### PROBLEM TO SOLVE
A faithful transcription of all the data, images excluded, is the required answer.

### DATASET RECORDS
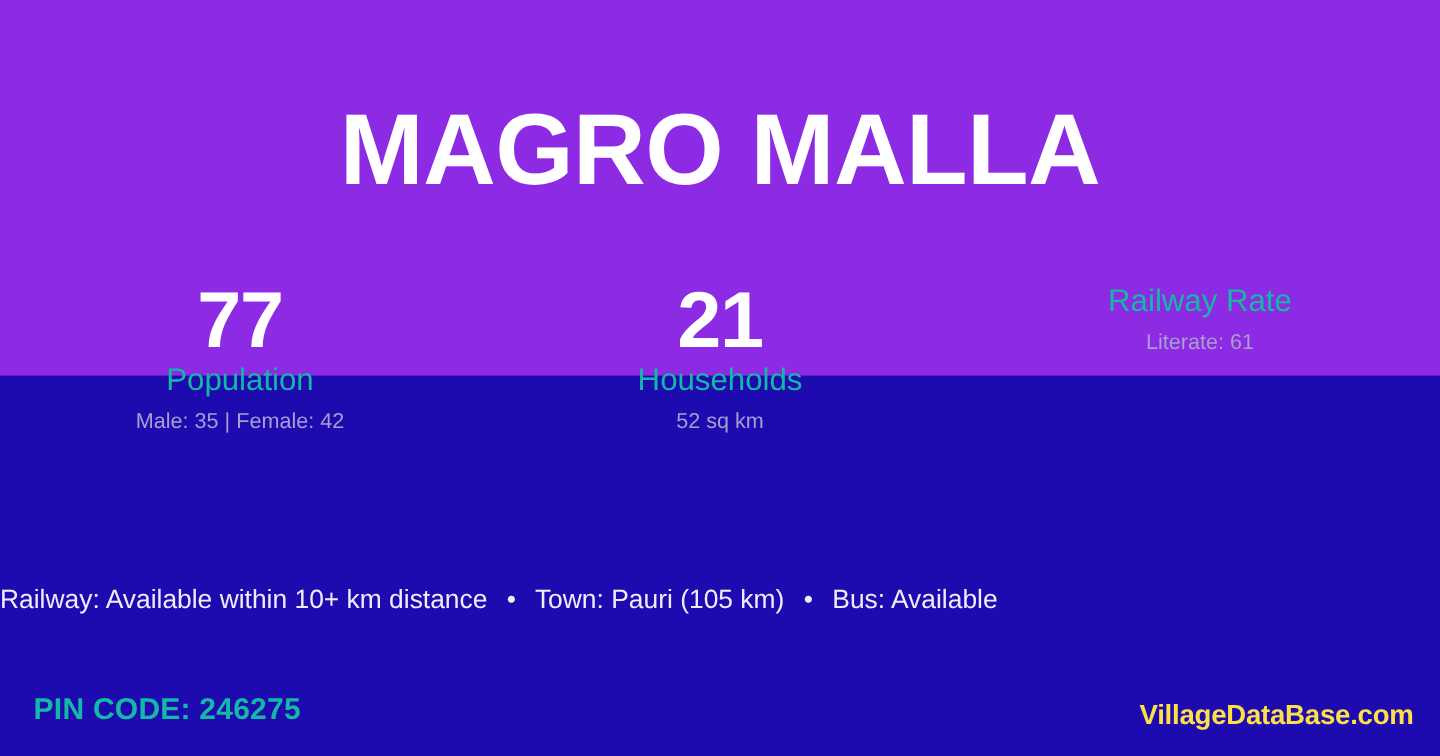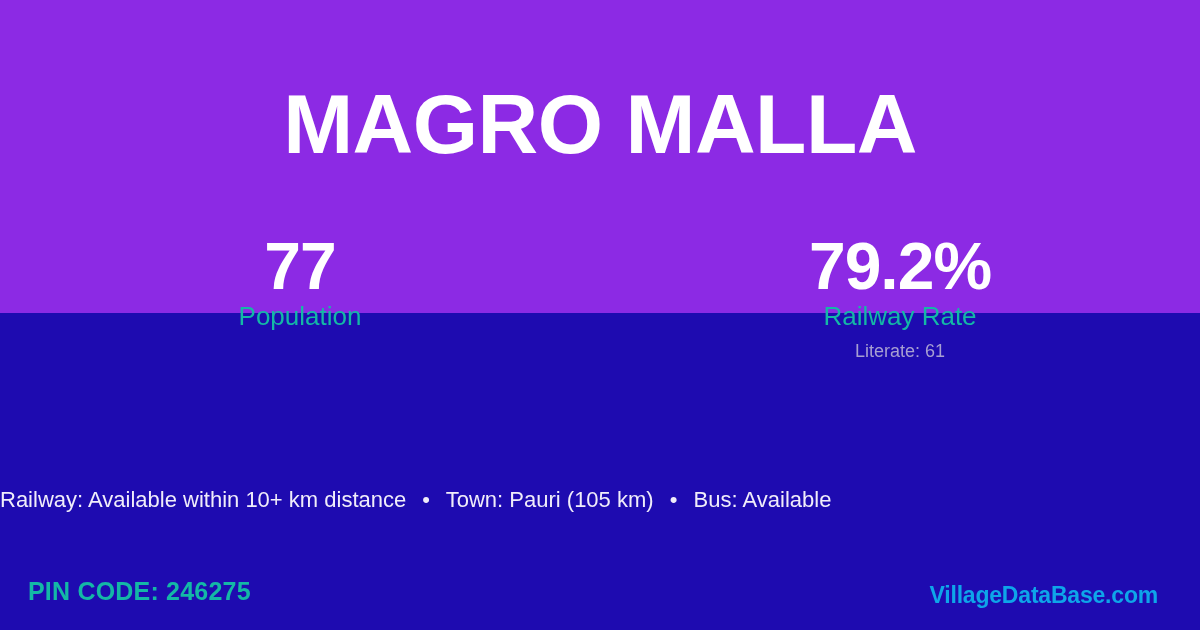--- a/index.html
+++ b/index.html
@@ -124,23 +124,23 @@
     top: 576px;
     color: #14b8a6;
     font-size: 25px;
     font-weight: 700;
     line-height: 30px;
     letter-spacing: 0.2px;
     white-space: nowrap;
   }
   .brand {
     position: absolute;
-    right: 42px;
+    right: 22px;
     top: 581px;
-    color: #0ea5e9;
+    color: #fde047;
     font-size: 23px;
     font-weight: 700;
     line-height: 28px;
     letter-spacing: -0.2px;
     white-space: nowrap;
   }
 </style>
 </head>
 <body>
 
@@ -149,25 +149,30 @@
   <div class="hero-band"></div>
 
   <div class="title">MAGRO MALLA</div>
 
 
   <div class="stats-row">
 
     <div class="stat-col">
       <div class="stat-value">77</div>
       <div class="stat-label">Population</div>
+      <div class="stat-sub">Male: 35 | Female: 42</div>
     </div>
 
+    <div class="stat-col">
+      <div class="stat-value">21</div>
+      <div class="stat-label">Households</div>
+      <div class="stat-sub">52 sq km</div>
+    </div>
 
     <div class="stat-col">
-      <div class="stat-value">79.2%</div>
       <div class="stat-label">Railway Rate</div>
       <div class="stat-sub">Literate: 61</div>
     </div>
 
   </div>
 
   <div class="infra-line">
     <span>Railway: Available within 10+ km distance</span>
     <span class="sep">•</span>
     <span>Town: Pauri (105 km)</span>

### RESPONSE AREA
--- a/index.html
+++ b/index.html
@@ -124,23 +124,23 @@
     top: 576px;
     color: #14b8a6;
     font-size: 25px;
     font-weight: 700;
     line-height: 30px;
     letter-spacing: 0.2px;
     white-space: nowrap;
   }
   .brand {
     position: absolute;
-    right: 42px;
+    right: 22px;
     top: 581px;
-    color: #0ea5e9;
+    color: #fde047;
     font-size: 23px;
     font-weight: 700;
     line-height: 28px;
     letter-spacing: -0.2px;
     white-space: nowrap;
   }
 </style>
 </head>
 <body>
 
@@ -149,25 +149,30 @@
   <div class="hero-band"></div>
 
   <div class="title">MAGRO MALLA</div>
 
 
   <div class="stats-row">
 
     <div class="stat-col">
       <div class="stat-value">77</div>
       <div class="stat-label">Population</div>
+      <div class="stat-sub">Male: 35 | Female: 42</div>
     </div>
 
+    <div class="stat-col">
+      <div class="stat-value">21</div>
+      <div class="stat-label">Households</div>
+      <div class="stat-sub">52 sq km</div>
+    </div>
 
     <div class="stat-col">
-      <div class="stat-value">79.2%</div>
       <div class="stat-label">Railway Rate</div>
       <div class="stat-sub">Literate: 61</div>
     </div>
 
   </div>
 
   <div class="infra-line">
     <span>Railway: Available within 10+ km distance</span>
     <span class="sep">•</span>
     <span>Town: Pauri (105 km)</span>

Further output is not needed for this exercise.